**Exercise requirements:** Return all lines from the entries below in which the word "colspan" is present.

**Dataset records:**
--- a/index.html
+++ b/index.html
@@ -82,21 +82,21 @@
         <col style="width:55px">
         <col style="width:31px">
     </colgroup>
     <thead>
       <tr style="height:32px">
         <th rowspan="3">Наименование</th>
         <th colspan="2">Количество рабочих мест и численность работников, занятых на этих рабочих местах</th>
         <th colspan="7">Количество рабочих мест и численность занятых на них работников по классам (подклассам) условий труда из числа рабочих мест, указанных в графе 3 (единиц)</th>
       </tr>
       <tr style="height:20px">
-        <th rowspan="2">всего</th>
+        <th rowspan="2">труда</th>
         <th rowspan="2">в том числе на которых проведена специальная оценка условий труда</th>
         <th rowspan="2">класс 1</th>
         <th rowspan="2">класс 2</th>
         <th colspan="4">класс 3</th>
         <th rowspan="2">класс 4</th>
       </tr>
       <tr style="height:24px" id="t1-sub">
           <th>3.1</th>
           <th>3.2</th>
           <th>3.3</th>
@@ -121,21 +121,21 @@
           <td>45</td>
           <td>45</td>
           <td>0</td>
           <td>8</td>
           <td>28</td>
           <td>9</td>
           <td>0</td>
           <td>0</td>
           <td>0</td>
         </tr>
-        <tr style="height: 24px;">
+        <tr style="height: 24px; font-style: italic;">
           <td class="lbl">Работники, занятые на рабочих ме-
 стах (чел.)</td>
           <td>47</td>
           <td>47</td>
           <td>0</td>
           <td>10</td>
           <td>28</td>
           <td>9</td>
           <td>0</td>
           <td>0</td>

* * *

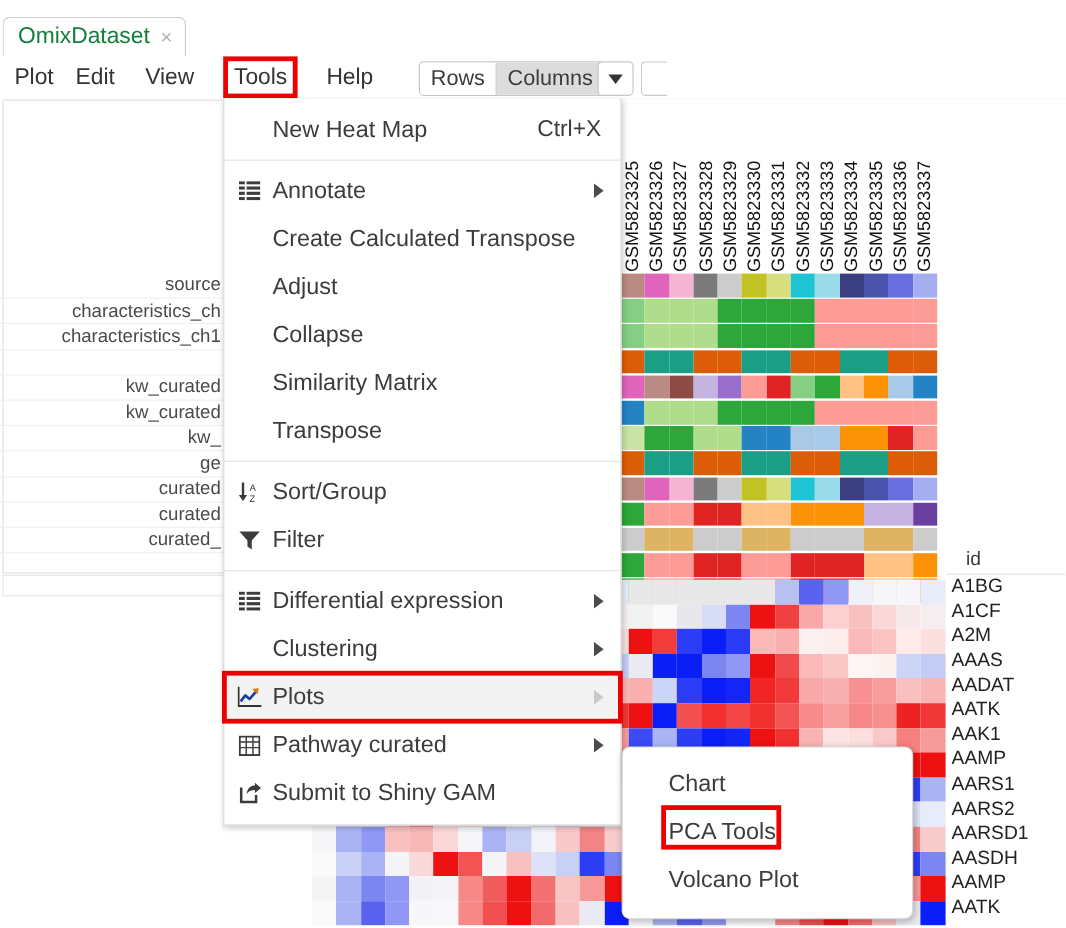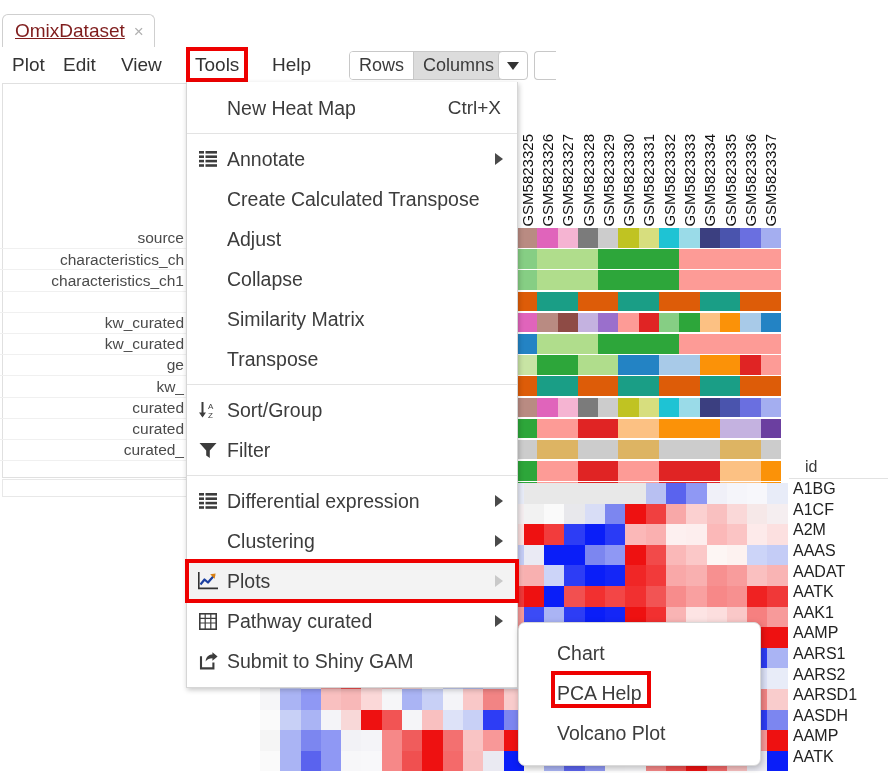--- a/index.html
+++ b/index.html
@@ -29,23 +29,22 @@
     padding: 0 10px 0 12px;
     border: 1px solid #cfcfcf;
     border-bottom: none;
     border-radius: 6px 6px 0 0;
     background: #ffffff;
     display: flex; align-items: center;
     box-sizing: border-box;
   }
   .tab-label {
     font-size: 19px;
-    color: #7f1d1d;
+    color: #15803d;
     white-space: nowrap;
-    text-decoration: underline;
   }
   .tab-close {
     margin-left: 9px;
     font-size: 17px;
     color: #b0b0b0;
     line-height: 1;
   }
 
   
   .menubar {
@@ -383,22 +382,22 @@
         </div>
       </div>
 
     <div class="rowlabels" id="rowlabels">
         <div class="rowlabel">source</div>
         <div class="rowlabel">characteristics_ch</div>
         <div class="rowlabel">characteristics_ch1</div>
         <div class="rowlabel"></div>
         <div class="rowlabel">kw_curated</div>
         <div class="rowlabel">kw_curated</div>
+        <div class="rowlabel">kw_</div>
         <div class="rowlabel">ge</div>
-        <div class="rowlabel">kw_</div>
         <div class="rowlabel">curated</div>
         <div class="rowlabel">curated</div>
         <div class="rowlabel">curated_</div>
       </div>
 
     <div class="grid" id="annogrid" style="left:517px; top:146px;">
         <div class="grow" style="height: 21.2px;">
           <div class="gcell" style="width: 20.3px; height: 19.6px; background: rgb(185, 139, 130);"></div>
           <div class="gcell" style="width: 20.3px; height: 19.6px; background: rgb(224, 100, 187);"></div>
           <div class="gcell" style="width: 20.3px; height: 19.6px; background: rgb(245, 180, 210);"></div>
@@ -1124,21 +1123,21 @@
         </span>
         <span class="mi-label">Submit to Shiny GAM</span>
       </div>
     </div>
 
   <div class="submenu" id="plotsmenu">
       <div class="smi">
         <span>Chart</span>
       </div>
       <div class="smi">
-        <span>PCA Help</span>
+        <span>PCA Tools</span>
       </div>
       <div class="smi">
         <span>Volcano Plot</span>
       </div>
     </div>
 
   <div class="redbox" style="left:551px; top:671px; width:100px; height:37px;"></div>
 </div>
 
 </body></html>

**Answer space:**
         <th colspan="2">Количество рабочих мест и численность работников, занятых на этих рабочих местах</th>
         <th colspan="7">Количество рабочих мест и численность занятых на них работников по классам (подклассам) условий труда из числа рабочих мест, указанных в графе 3 (единиц)</th>
         <th colspan="4">класс 3</th>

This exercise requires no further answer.